* _Problem to solve_: Restate every record exactly as it is written, while omitting the pictures it holds.

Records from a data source
───

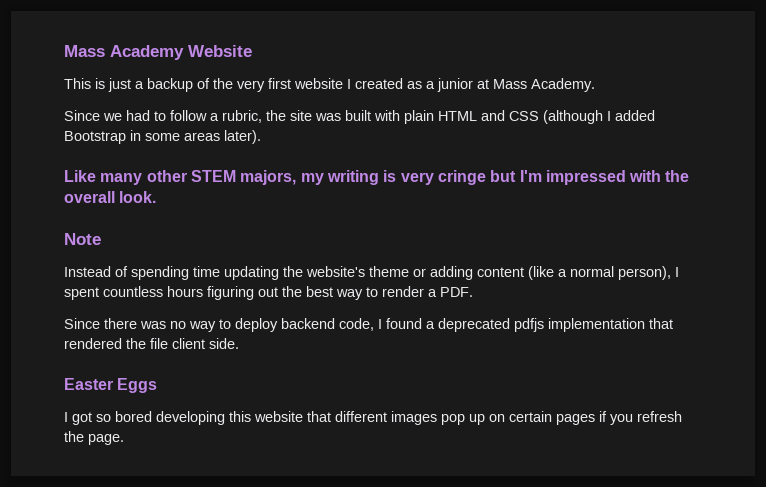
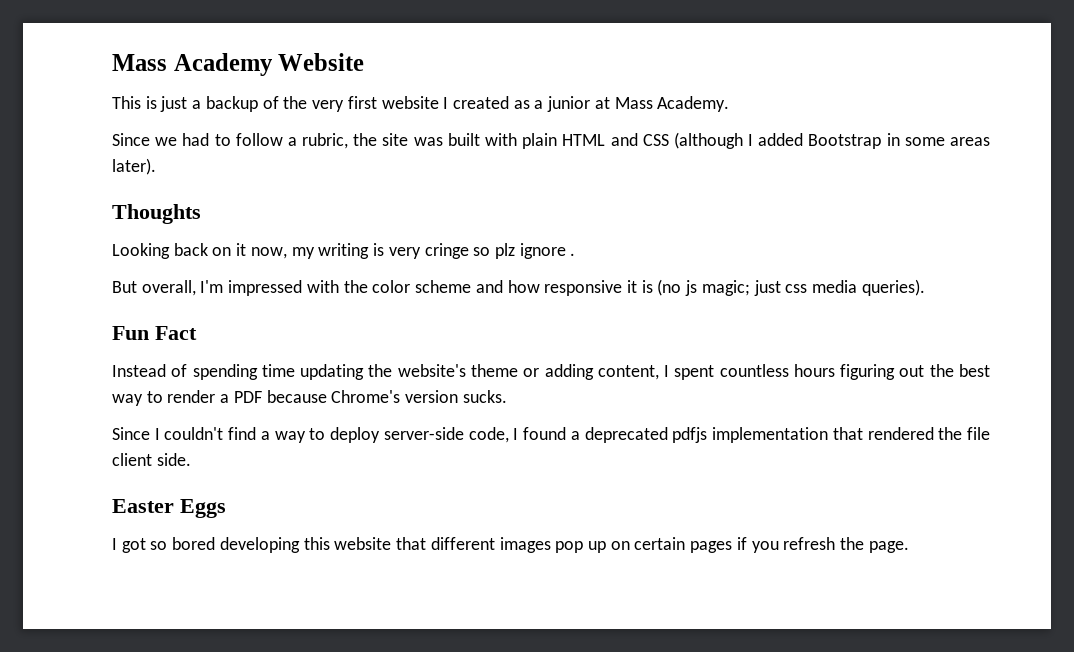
- Like many other STEM majors, my writing is very cringe but I'm impressed with the overall look.
- Note
+ Thoughts
+ Looking back on it now, my writing is very cringe so plz ignore .
+ But overall, I'm impressed with the color scheme and how responsive it is (no js magic; just css media queries).
+ Fun Fact
- Instead of spending time updating the website's theme or adding content (like a normal person), I spent countless hours figuring out the best way to render a PDF.
- Since there was no way to deploy backend code, I found a deprecated pdfjs implementation that rendered the file client side.
+ Instead of spending time updating the website's theme or adding content, I spent countless hours figuring out the best way to render a PDF because Chrome's version sucks.
+ Since I couldn't find a way to deploy server-side code, I found a deprecated pdfjs implementation that rendered the file client side.

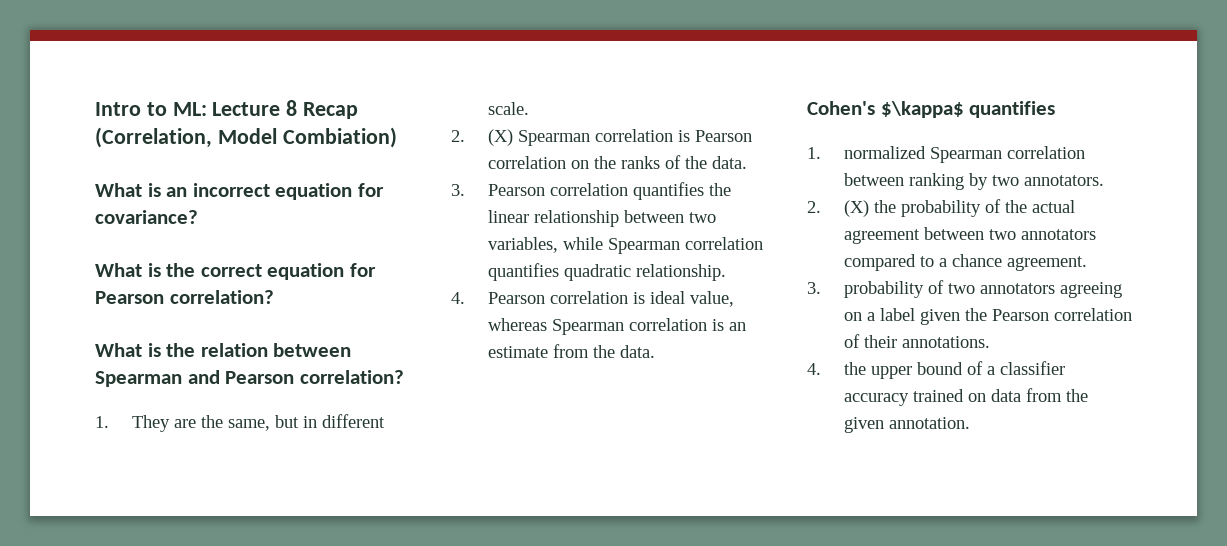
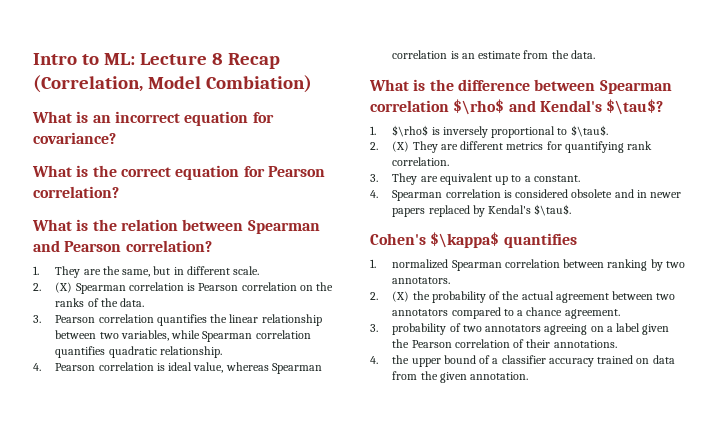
+ What is the difference between Spearman correlation $\rho$ and Kendal's $\tau$?
+ 1. $\rho$ is inversely proportional to $\tau$.
+ 2. (X) They are different metrics for quantifying rank correlation.
+ 3. They are equivalent up to a constant.
+ 4. Spearman correlation is considered obsolete and in newer papers replaced by Kendal's $\tau$.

───

* _Output below_:
- Like many other STEM majors, my writing is very cringe but I'm impressed with the overall look.
- Note
+ Thoughts
+ Looking back on it now, my writing is very cringe so plz ignore .
+ But overall, I'm impressed with the color scheme and how responsive it is (no js magic; just css media queries).
+ Fun Fact
- Instead of spending time updating the website's theme or adding content (like a normal person), I spent countless hours figuring out the best way to render a PDF.
- Since there was no way to deploy backend code, I found a deprecated pdfjs implementation that rendered the file client side.
+ Instead of spending time updating the website's theme or adding content, I spent countless hours figuring out the best way to render a PDF because Chrome's version sucks.
+ Since I couldn't find a way to deploy server-side code, I found a deprecated pdfjs implementation that rendered the file client side.

+ What is the difference between Spearman correlation $\rho$ and Kendal's $\tau$?
+ 1. $\rho$ is inversely proportional to $\tau$.
+ 2. (X) They are different metrics for quantifying rank correlation.
+ 3. They are equivalent up to a constant.
+ 4. Spearman correlation is considered obsolete and in newer papers replaced by Kendal's $\tau$.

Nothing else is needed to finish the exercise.